[[ DATA EXTRACTS open ]]

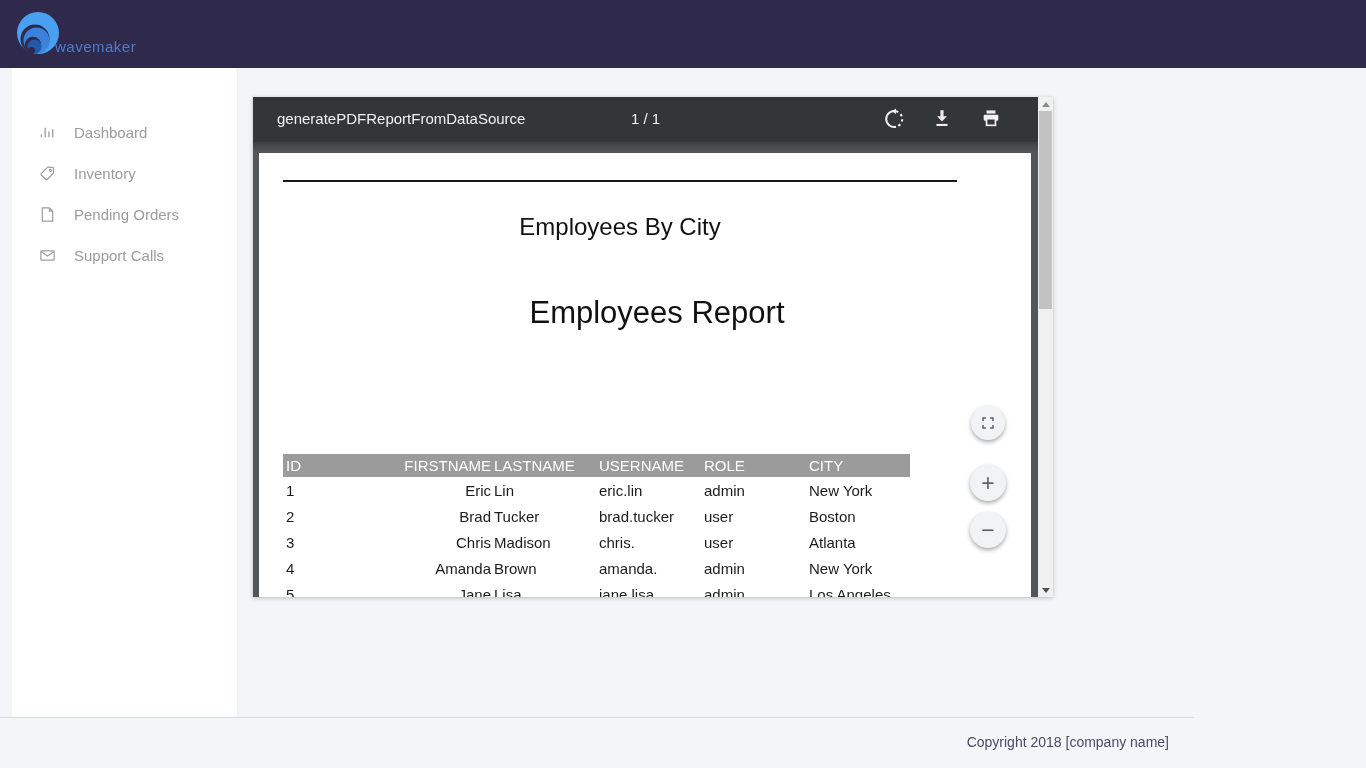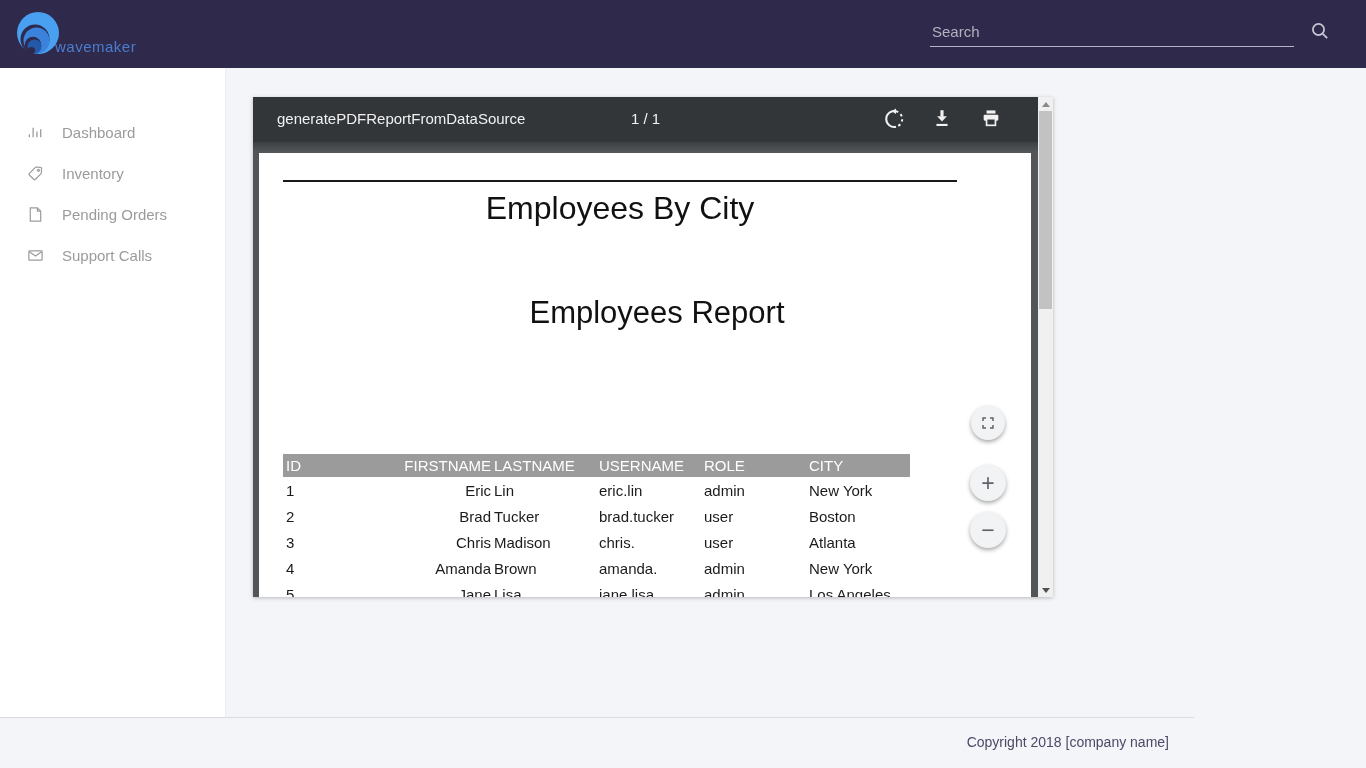--- a/index.html
+++ b/index.html
@@ -17,21 +17,21 @@
   .search-wrap { position:absolute; right:36px; top:18px; display:flex;
     align-items:flex-start; }
   .search-input { width:364px; height:29px; background:transparent; border:none;
     border-bottom:1px solid #B5B2C4; outline:none; color:#E8E6F0;
     font-size:15px; padding:6px 2px 8px; font-family:"Liberation Sans",sans-serif; }
   .search-input::placeholder { color:#B3B0C0; }
   .search-btn { margin-left:16px; margin-top:3px; background:none; border:none;
     cursor:pointer; padding:0; }
 
   
-  .sidebar { position:absolute; left:0; top:68px; width:226px; height:649px;
+  .sidebar { position:absolute; left:12px; top:68px; width:226px; height:649px;
     background:#FFFFFF; border-right:1px solid #ECEEF1; padding-top:44px; }
   .nav-item { display:flex; align-items:center; height:41px; padding-left:27px;
     cursor:pointer; }
   .nav-icon { width:17px; height:17px; margin-right:18px; flex:0 0 17px; }
   .nav-label { color:#9B9B9B; font-size:15px; }
 
   
   .main { position:absolute; left:227px; top:68px; width:1139px; height:649px; }
   .pdf-viewer { position:absolute; left:26px; top:29px; width:800px; height:500px;
     background:#525659; box-shadow:0 1px 4px rgba(0,0,0,.25); }
@@ -44,22 +44,22 @@
   .tb-icon { position:absolute; top:11px; width:22px; height:22px; border:none;
     background:none; cursor:pointer; padding:0; }
   .tb-rotate { left:630px; } .tb-download { left:678px; } .tb-print { left:727px; }
   .pdf-shade { position:absolute; left:0; top:45px; width:785px; height:10px;
     background:linear-gradient(#3c4043, #525659); }
 
   .pdf-page { position:absolute; left:6px; top:56px; width:772px; height:444px;
     background:#FFFFFF; overflow:hidden; }
   .doc-rule { position:absolute; left:24px; top:27px; width:674px; height:0;
     border-top:2px solid #1A1A1A; }
-  .doc-heading { position:absolute; left:24px; top:37px; width:674px;
-    text-align:center; font-size:32px; color:#111; }
+  .doc-heading { position:absolute; left:24px; top:60px; width:674px;
+    text-align:center; font-size:24px; color:#111; }
   .doc-report-title { position:absolute; left:12px; top:142px; width:772px;
     text-align:center; font-size:31px; color:#111; }
   .report-table { position:absolute; left:24px; top:301px; width:627px;
     border-collapse:collapse; table-layout:fixed; }
   .report-table th { background:#9B9B9B; color:#FFFFFF; font-weight:normal;
     text-align:left; font-size:15px; height:23px; padding:0 0 0 3px;
     white-space:nowrap; overflow:hidden; }
   .report-table td { font-size:15px; color:#1B1B1B; height:26px;
     padding:0 0 0 3px; white-space:nowrap; overflow:hidden; }
   .report-table th:nth-child(1), .report-table td:nth-child(1) { width:104px; }
@@ -103,29 +103,20 @@
   <div class="brand">
     <svg class="logo" viewBox="0 0 50 50">
       <circle cx="25" cy="24" r="21" fill="#49A0F1"></circle>
       <circle cx="22" cy="30" r="14.5" fill="#2F2A4C"></circle>
       <circle cx="23.5" cy="31.5" r="13" fill="#3B82DC"></circle>
       <circle cx="20" cy="36" r="8.2" fill="#2F2A4C"></circle>
       <circle cx="21.5" cy="37.5" r="7" fill="#2458A8"></circle>
       <circle cx="18.5" cy="41.5" r="3.6" fill="#2F2A4C"></circle>
     </svg>
     <span class="brand-name">wavemaker</span>
-  </div>
-  <div class="search-wrap">
-    <input class="search-input" type="text" placeholder="Search" style="">
-    <button class="search-btn" aria-label="search">
-      <svg width="20" height="20" viewBox="0 0 20 20" fill="none" stroke="#CBC8D6" stroke-width="1.7">
-        <circle cx="8.5" cy="8.5" r="5.6"></circle>
-        <line x1="12.8" y1="12.8" x2="17.2" y2="17.2"></line>
-      </svg>
-    </button>
   </div>
 </header>
 
 <aside class="sidebar">
   <div class="nav-item">
     <svg class="nav-icon" viewBox="0 0 18 18" fill="none" stroke="#9D9D9D" stroke-width="1.4">
       <path d="M2.5 14 V11"></path>
         <path d="M6.5 14 V4"></path>
         <path d="M10.5 14 V8"></path>
         <path d="M14.5 14 V5.5"></path>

[[ DATA EXTRACTS closed ]]

TASK TO COMPLETE
Every line above is to be repeated exactly, but no picture is to appear in the copy.

YOUR RESPONSE
--- a/index.html
+++ b/index.html
@@ -17,21 +17,21 @@
   .search-wrap { position:absolute; right:36px; top:18px; display:flex;
     align-items:flex-start; }
   .search-input { width:364px; height:29px; background:transparent; border:none;
     border-bottom:1px solid #B5B2C4; outline:none; color:#E8E6F0;
     font-size:15px; padding:6px 2px 8px; font-family:"Liberation Sans",sans-serif; }
   .search-input::placeholder { color:#B3B0C0; }
   .search-btn { margin-left:16px; margin-top:3px; background:none; border:none;
     cursor:pointer; padding:0; }
 
   
-  .sidebar { position:absolute; left:0; top:68px; width:226px; height:649px;
+  .sidebar { position:absolute; left:12px; top:68px; width:226px; height:649px;
     background:#FFFFFF; border-right:1px solid #ECEEF1; padding-top:44px; }
   .nav-item { display:flex; align-items:center; height:41px; padding-left:27px;
     cursor:pointer; }
   .nav-icon { width:17px; height:17px; margin-right:18px; flex:0 0 17px; }
   .nav-label { color:#9B9B9B; font-size:15px; }
 
   
   .main { position:absolute; left:227px; top:68px; width:1139px; height:649px; }
   .pdf-viewer { position:absolute; left:26px; top:29px; width:800px; height:500px;
     background:#525659; box-shadow:0 1px 4px rgba(0,0,0,.25); }
@@ -44,22 +44,22 @@
   .tb-icon { position:absolute; top:11px; width:22px; height:22px; border:none;
     background:none; cursor:pointer; padding:0; }
   .tb-rotate { left:630px; } .tb-download { left:678px; } .tb-print { left:727px; }
   .pdf-shade { position:absolute; left:0; top:45px; width:785px; height:10px;
     background:linear-gradient(#3c4043, #525659); }
 
   .pdf-page { position:absolute; left:6px; top:56px; width:772px; height:444px;
     background:#FFFFFF; overflow:hidden; }
   .doc-rule { position:absolute; left:24px; top:27px; width:674px; height:0;
     border-top:2px solid #1A1A1A; }
-  .doc-heading { position:absolute; left:24px; top:37px; width:674px;
-    text-align:center; font-size:32px; color:#111; }
+  .doc-heading { position:absolute; left:24px; top:60px; width:674px;
+    text-align:center; font-size:24px; color:#111; }
   .doc-report-title { position:absolute; left:12px; top:142px; width:772px;
     text-align:center; font-size:31px; color:#111; }
   .report-table { position:absolute; left:24px; top:301px; width:627px;
     border-collapse:collapse; table-layout:fixed; }
   .report-table th { background:#9B9B9B; color:#FFFFFF; font-weight:normal;
     text-align:left; font-size:15px; height:23px; padding:0 0 0 3px;
     white-space:nowrap; overflow:hidden; }
   .report-table td { font-size:15px; color:#1B1B1B; height:26px;
     padding:0 0 0 3px; white-space:nowrap; overflow:hidden; }
   .report-table th:nth-child(1), .report-table td:nth-child(1) { width:104px; }
@@ -103,29 +103,20 @@
   <div class="brand">
     <svg class="logo" viewBox="0 0 50 50">
       <circle cx="25" cy="24" r="21" fill="#49A0F1"></circle>
       <circle cx="22" cy="30" r="14.5" fill="#2F2A4C"></circle>
       <circle cx="23.5" cy="31.5" r="13" fill="#3B82DC"></circle>
       <circle cx="20" cy="36" r="8.2" fill="#2F2A4C"></circle>
       <circle cx="21.5" cy="37.5" r="7" fill="#2458A8"></circle>
       <circle cx="18.5" cy="41.5" r="3.6" fill="#2F2A4C"></circle>
     </svg>
     <span class="brand-name">wavemaker</span>
-  </div>
-  <div class="search-wrap">
-    <input class="search-input" type="text" placeholder="Search" style="">
-    <button class="search-btn" aria-label="search">
-      <svg width="20" height="20" viewBox="0 0 20 20" fill="none" stroke="#CBC8D6" stroke-width="1.7">
-        <circle cx="8.5" cy="8.5" r="5.6"></circle>
-        <line x1="12.8" y1="12.8" x2="17.2" y2="17.2"></line>
-      </svg>
-    </button>
   </div>
 </header>
 
 <aside class="sidebar">
   <div class="nav-item">
     <svg class="nav-icon" viewBox="0 0 18 18" fill="none" stroke="#9D9D9D" stroke-width="1.4">
       <path d="M2.5 14 V11"></path>
         <path d="M6.5 14 V4"></path>
         <path d="M10.5 14 V8"></path>
         <path d="M14.5 14 V5.5"></path>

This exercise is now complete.